Chemoselective arylation of phenols.

Scheme 7

Chemoselective arylation of malonate 6.

An efficient synthesis of N-heteroaryl iodonium triflates has been developed. The aryl groups were chosen to induce chemoselective transfer of the heteroaryl moiety to different nucleophiles. This was demonstrated by selectively introducing a pyridyl moiety onto both oxygen and carbon nucleophiles. The protonated heteroaryl salts 3′ give lower yields than the deprotonated salts 3 in these reactions but might be as efficient in transformations that are not base mediated.

Experimental Section

General experimental procedures

Method A: Iodoarene 1 (0.24 mmol) was stirred with TfOH (4 equiv) in CH2Cl2 (1 mL) for 5 min at RT. Arene 2 (1.1 equiv) and mCPBA (1.5 equiv) were added, and the solution was stirred at 60 °C for 30 min.

Method B: Iodoarene 1 (1.51 mmol) was stirred with TfOH (4 equiv) in CH2Cl2 (10 mL) for 5 min at RT. mCPBA (1.75 equiv) was added, and the solution was stirred at 60 °C for 30 min. After H2O (2 equiv) was subsequently added at 0 °C and then arene 2 (1.1 equiv), the solution was stirred at 0 °C for 10 min.

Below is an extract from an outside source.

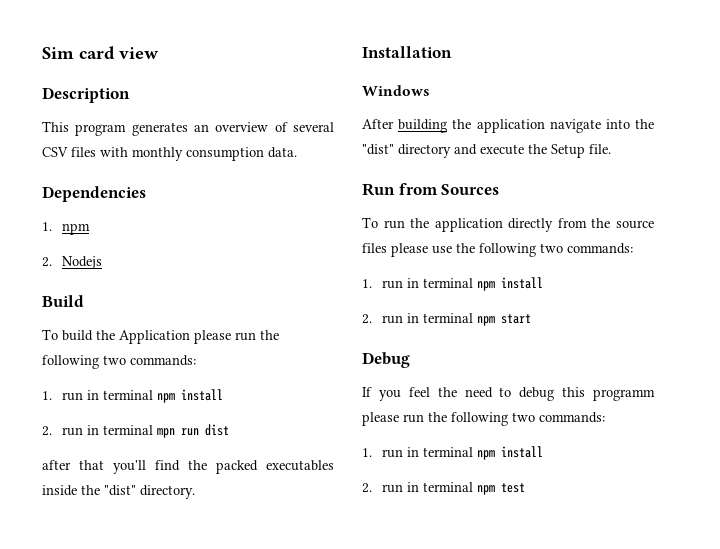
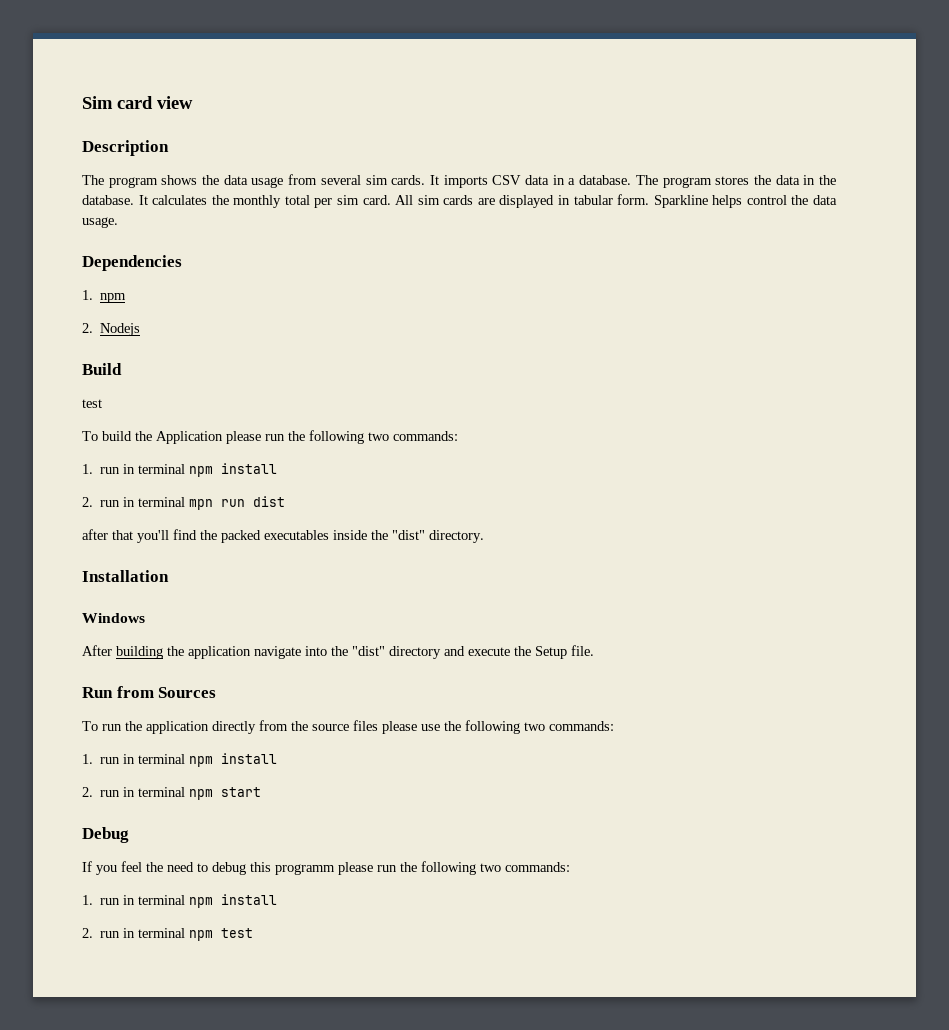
[42,121,335,136] [42,147,297,161] This program generates an overview of several CSV files with monthly consumption data. -> [82,174,836,188] [82,194,837,208] [82,217,118,228] The program shows the data usage from several sim cards. It imports CSV data in a database. The program stores the data in the database. It calculates the monthly total per sim card. All sim cards are displayed in tabular form. Sparkline helps control the data usage.
(84, 301) none -> [82,399,102,408] // test

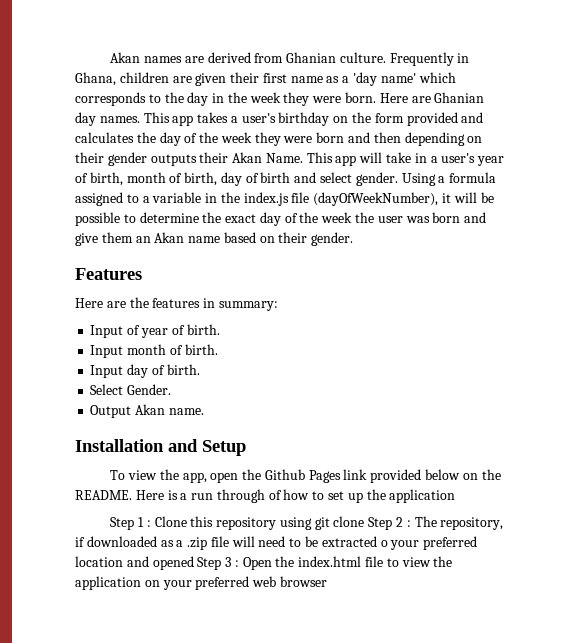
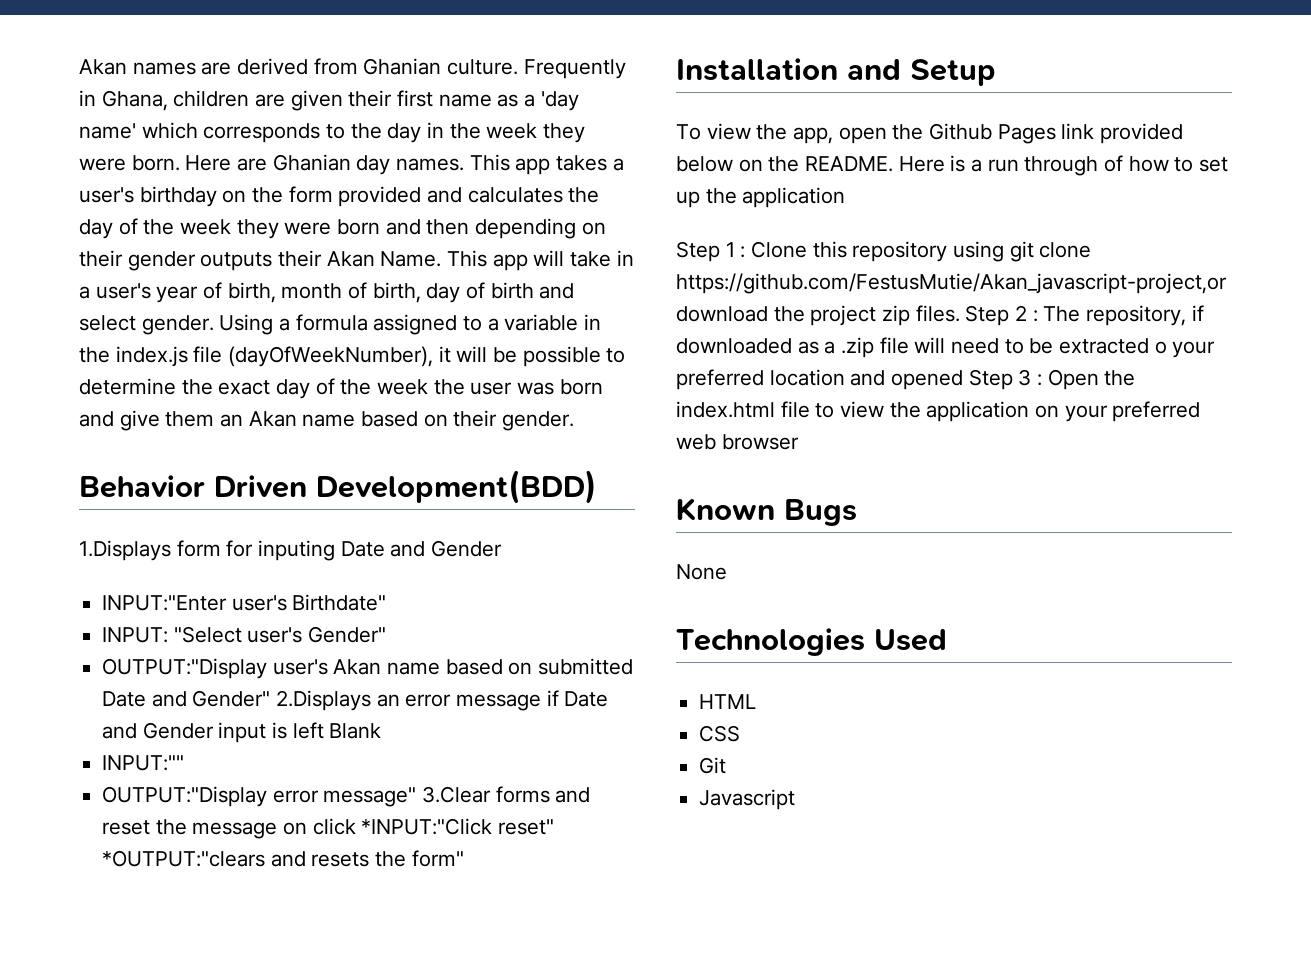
[75,268,142,280] [75,297,278,311] [90,324,220,338] [90,344,218,358] [90,364,200,378] [90,384,172,395] [90,404,204,418] Features // Here are the features in summary: // Input of year of birth. // Input month of birth. // Input day of birth. // Select Gender. // Output Akan name. -> [79,470,597,504] [79,540,503,561] [102,594,387,611] [102,626,387,643] [102,658,634,679] [102,690,609,711] [102,722,382,743] [102,755,185,771] [102,786,591,807] [102,818,555,839] [102,850,464,867] Behavior Driven Development(BDD) // 1.Displays form for inputing Date and Gender // INPUT:"Enter user's Birthdate" // INPUT: "Select user's Gender" // OUTPUT:"Display user's Akan name based on submitted Date and Gender" 2.Displays an error message if Date and Gender input is left Blank // INPUT:"" // OUTPUT:"Display error message" 3.Clear forms and reset the message on click *INPUT:"Click reset" *OUTPUT:"clears and resets the form"
(365, 521) none -> [676,273,1227,294] [676,305,960,326] https://github.com/FestusMutie/Akan_javascript-project,or download the project zip files.
(327, 581) none -> [676,498,857,526] [676,564,727,580] [676,628,947,656] [699,694,757,709] [699,725,741,742] [699,757,727,774] [699,789,796,810] // Known Bugs // None // Technologies Used // HTML // CSS // Git // Javascript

Isolation of 3′: The crude mixture was concentrated in vacuo followed by precipitation by addition of Et2O (1–3 mL). The solid was collected by filtration and washed with Et2O.

Deprotonation to 3: Isolated 3’ was added on a basic Al2O3 column and eluted with CH2Cl2/MeOH (20:1). The eluted mixture was concentrated in vacuo to give the pure deprotonated product 3.